How could the government send troops to East Timor with out giving them the best drugs? "Will the GE modified genes escape?" she asked. The Minister observed that she could not prevent the soldiers from going to the toilet.

The Greens are now saying that they have never been opposed to GE in medicine. Not true, but let's ask the question - are the Greens going to lock up every diabetic who receives GE modified insulin? If not, why is it OK to inject GE modified substances, but not to eat them?

The arguments are illogical. The ban on GE research is damaging New Zealand. Labour has a major problem. The party wants to project itself as the party of the knowledge economy, yet it is the government that is banning new knowledge.

The cynics say that image is everything.
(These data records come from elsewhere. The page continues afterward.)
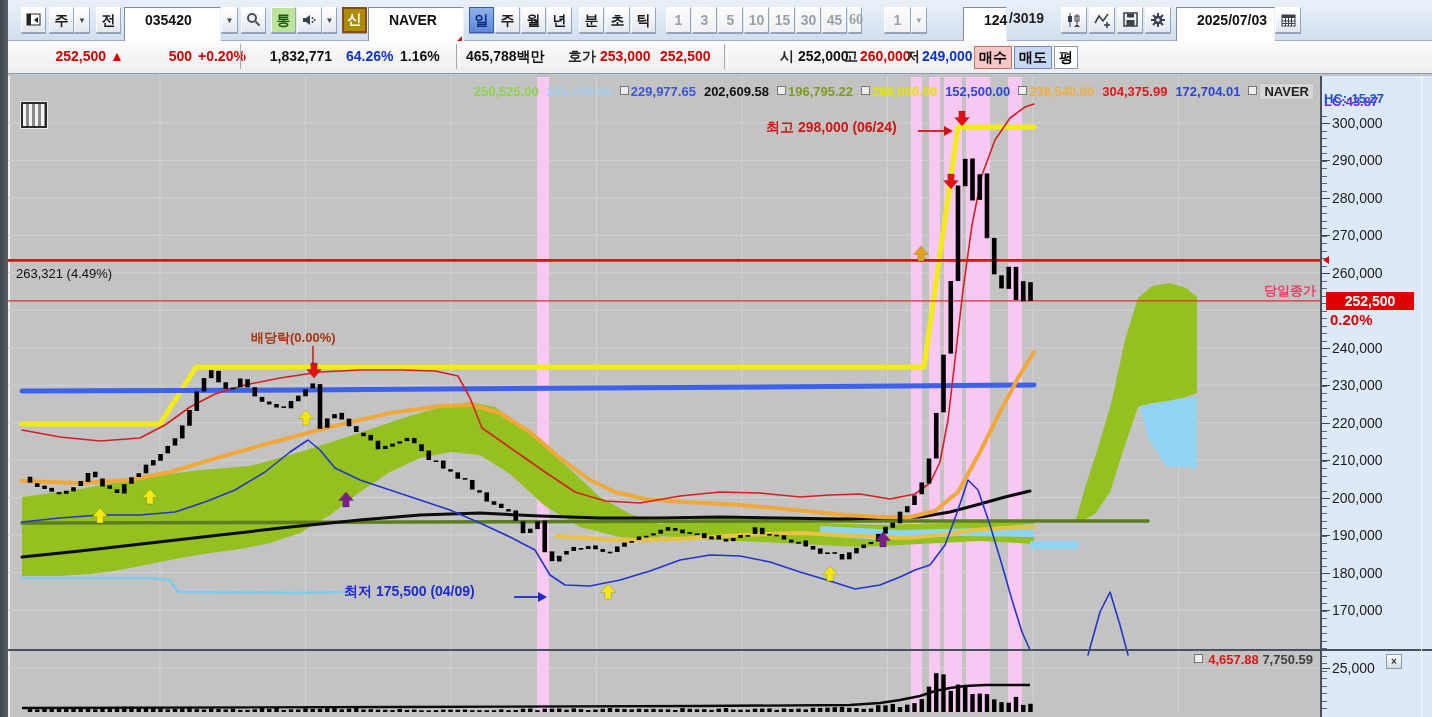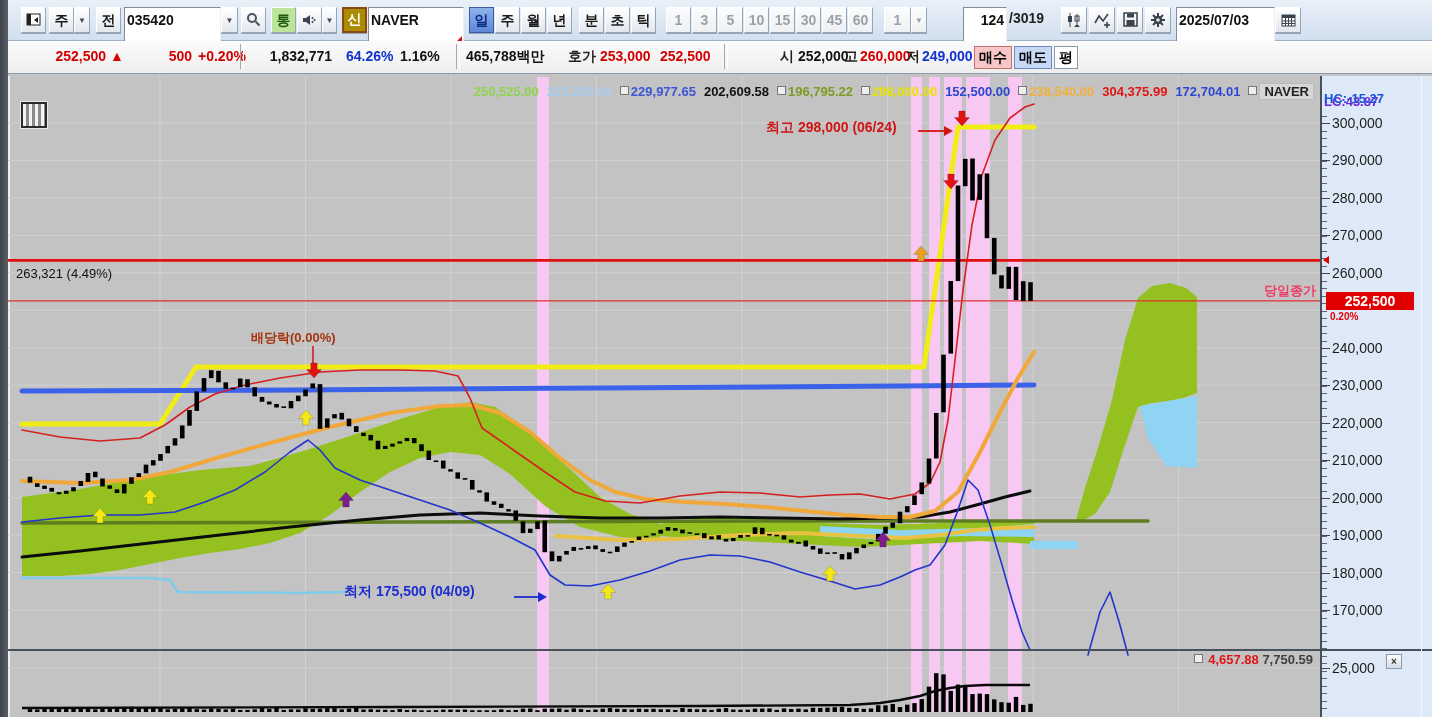--- a/index.html
+++ b/index.html
@@ -14,7 +14,7 @@
   .tb-btn.badge{background:#ab8b00;color:#ffffff;border:2px solid #8a4a12;line-height:21px;}
   .tb-btn.disabled{color:#9aa0a8;background:linear-gradient(#fbfcfd,#eef0f3);}
   .tb-dd{font-size:8px;line-height:25px;color:#445;}
-  .tb-field{position:absolute;top:7px;height:40px;box-sizing:border-box;background:#fff;border:1px solid #7f8c9c;border-bottom-color:#e9eff7;border-right-color:#e9eff7;font-weight:700;font-size:14px;line-height:24px;padding:0 2px;color:#111;}
+  .tb-field{position:absolute;top:7px;height:40px;box-sizing:border-box;background:#fff;border:1px solid #7f8c9c;border-bottom-color:#e9eff7;border-right-color:#e9eff7;font-weight:700;font-size:14px;line-height:24px;padding:0 20px;color:#111;}
   .tb-label{position:absolute;top:10px;font-weight:700;font-size:14px;color:#222;}
   .ticon{display:inline-block;vertical-align:middle;margin-top:-3px;}
   #naver-tri{position:absolute;right:1px;bottom:1px;width:0;height:0;border-left:9px solid transparent;border-bottom:9px solid #d01717;}

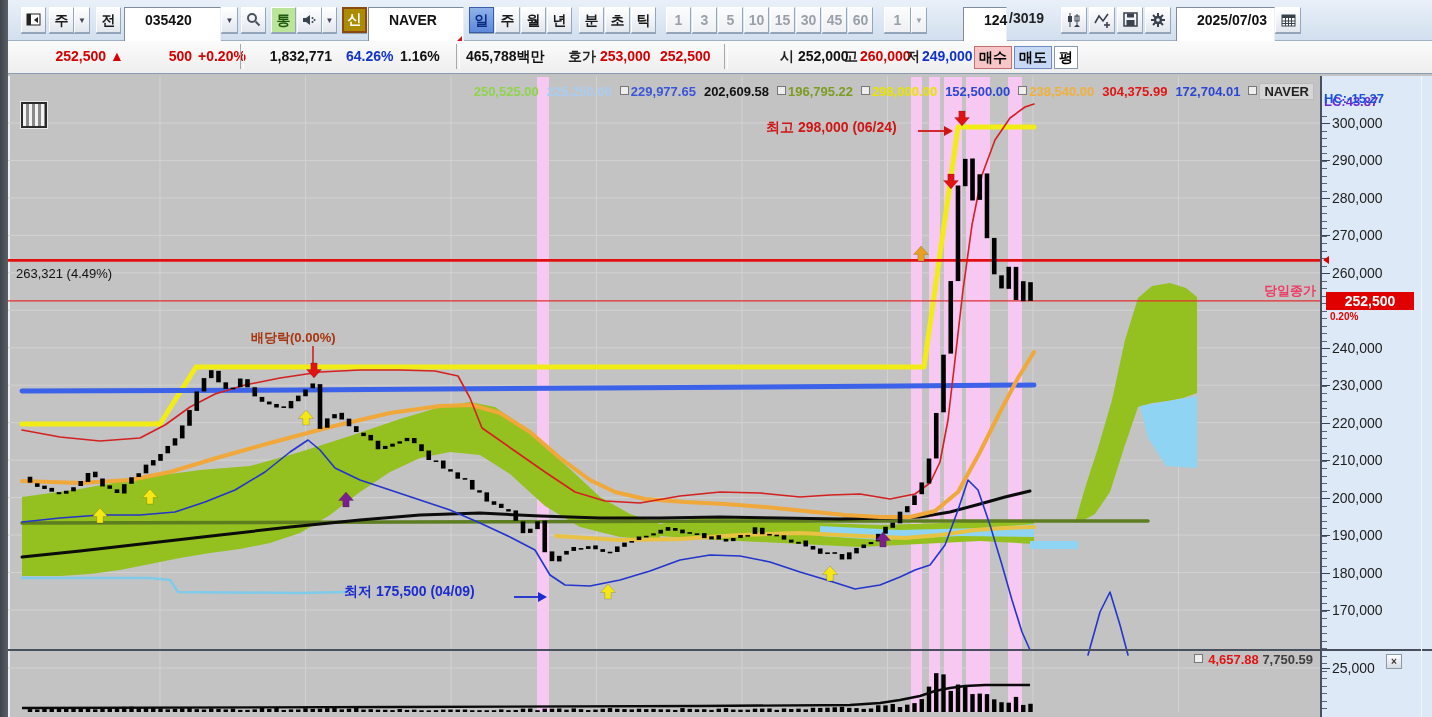--- a/index.html
+++ b/index.html
@@ -110,7 +110,7 @@
         <div class="tb-btn disabled" style="left: 762px; width: 25px;">15</div>
         <div class="tb-btn disabled" style="left: 788px; width: 25px;">30</div>
         <div class="tb-btn disabled" style="left: 814px; width: 25px;">45</div>
-        <div class="tb-btn disabled" style="left: 840px; width: 25px;">60</div>
+        <div class="tb-btn disabled" style="left: 840px; width: 14px; font-family: Liberation Serif, serif;">60</div>
       </div>
     <div class="tb-btn disabled" style="left:876px;width:27px;">1</div>
     <div class="tb-btn tb-dd disabled" style="left:903px;width:16px;">▼</div>

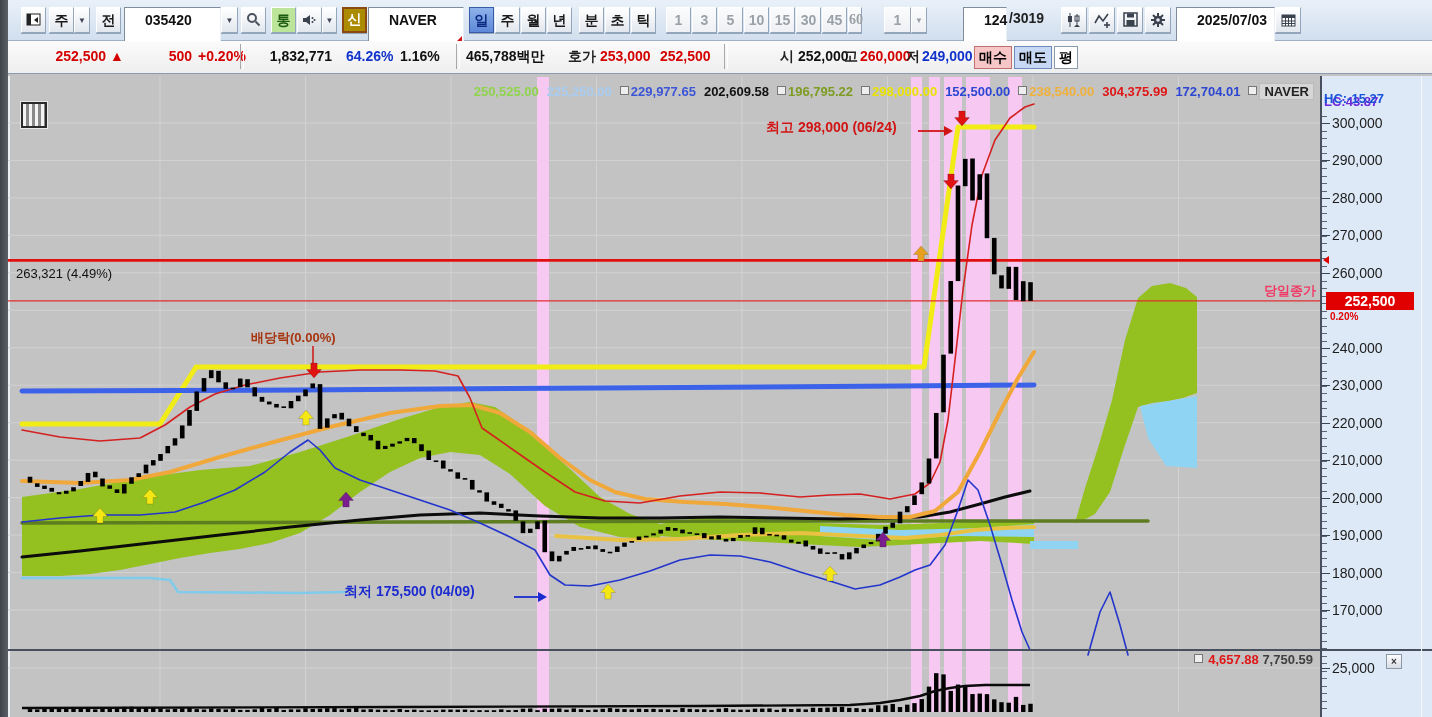--- a/index.html
+++ b/index.html
@@ -46,7 +46,7 @@
   .ax-label{position:absolute;left:10px;height:16px;line-height:16px;font-size:14px;color:#1c1c1c;white-space:nowrap;}
   .ax-label::before{content:"";position:absolute;left:-10px;top:8px;width:8px;height:1px;background:#3c4450;}
   #ax-cur{position:absolute;left:4px;width:88px;height:18px;background:#e00000;color:#fff;font-size:14px;font-weight:700;text-align:center;line-height:18px;}
-  #ax-cur-pct{position:absolute;left:8px;font-size:10px;font-weight:700;color:#e00000;}
+  #ax-cur-pct{position:absolute;left:8px;font-size:15px;font-weight:700;color:#e00000;}
   #ax-marker{position:absolute;left:1px;width:0;height:0;border-top:4px solid transparent;border-bottom:4px solid transparent;border-right:6px solid #e00000;}
   #lc-val{position:absolute;left:2px;top:18px;font-size:13px;font-weight:700;color:#6d28d9;}
   #hc-val{position:absolute;left:2px;top:15px;font-size:13px;font-weight:700;color:#1a55d9;}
My experience in politics leads me to believe that in the end reality shines through. So I am confident about ACT's prospects.

ACT is the party of the future. ACT has been the party of new ideas. ACT is a truly liberal party that seeks to promote the individual as being the most important.

Societies that are worth living in are ones where people take personal responsibility for their own decisions.

The values we need to take advantage of the new knowledge economy are the values of ACT - freedom, choice and personal responsibility. The 142 recommendations of the knowledge wave conference read like ACT's manifesto.